Task instructions: Begin at the line with "2018-09: none -> 88000" and set down each line exactly until the listing ends. Images stay out.
▼
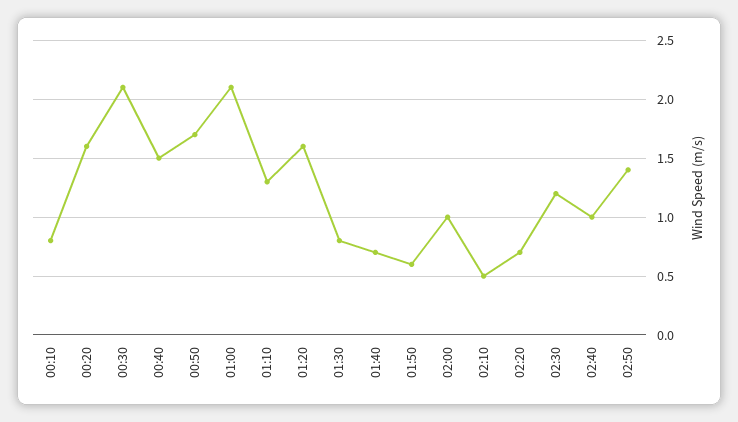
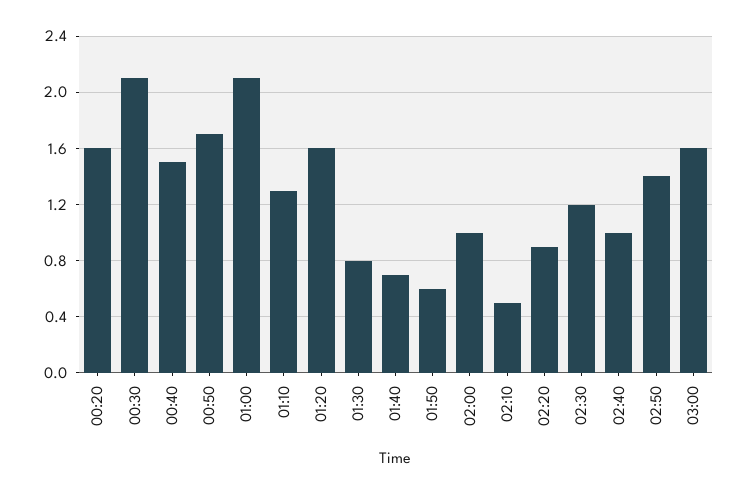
00:10: 0.8 -> none
02:20: 0.7 -> 0.9
03:00: none -> 1.6

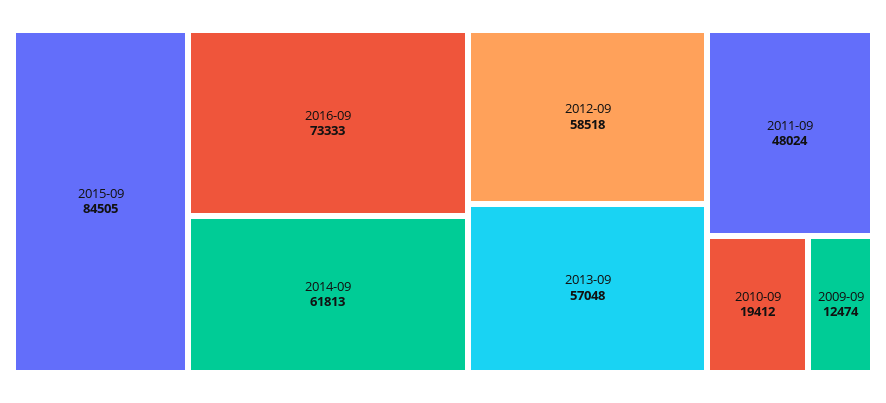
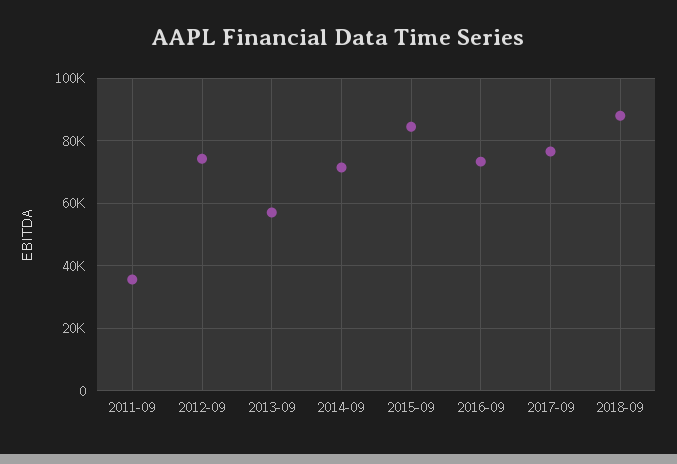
2014-09: 61813 -> 72000
2012-09: 58518 -> 74000
2011-09: 48024 -> 36000
2010-09: 19412 -> none
2009-09: 12474 -> none
2017-09: none -> 76000
2018-09: none -> 88000

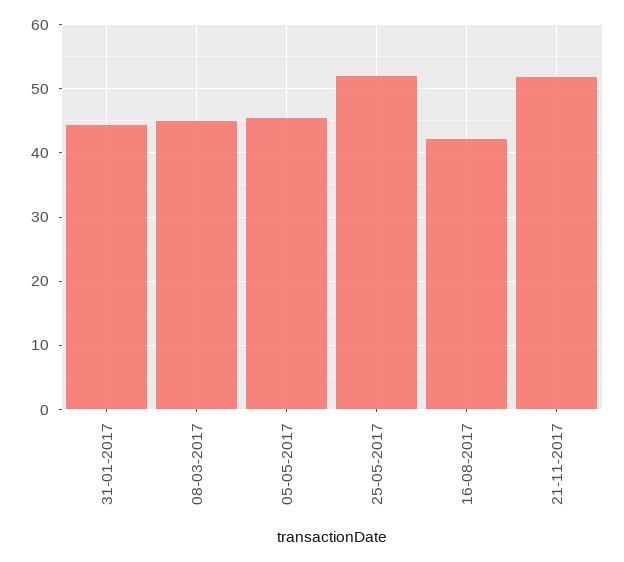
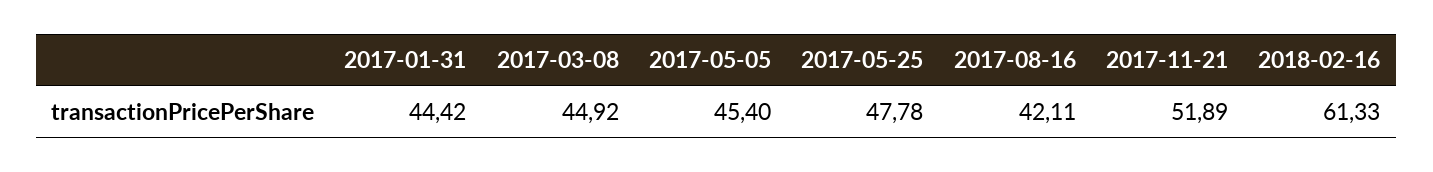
25-05-2017: 52 -> 47.78
2018-02-16: none -> 61.33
▲
Task output:
2018-09: none -> 88000

25-05-2017: 52 -> 47.78
2018-02-16: none -> 61.33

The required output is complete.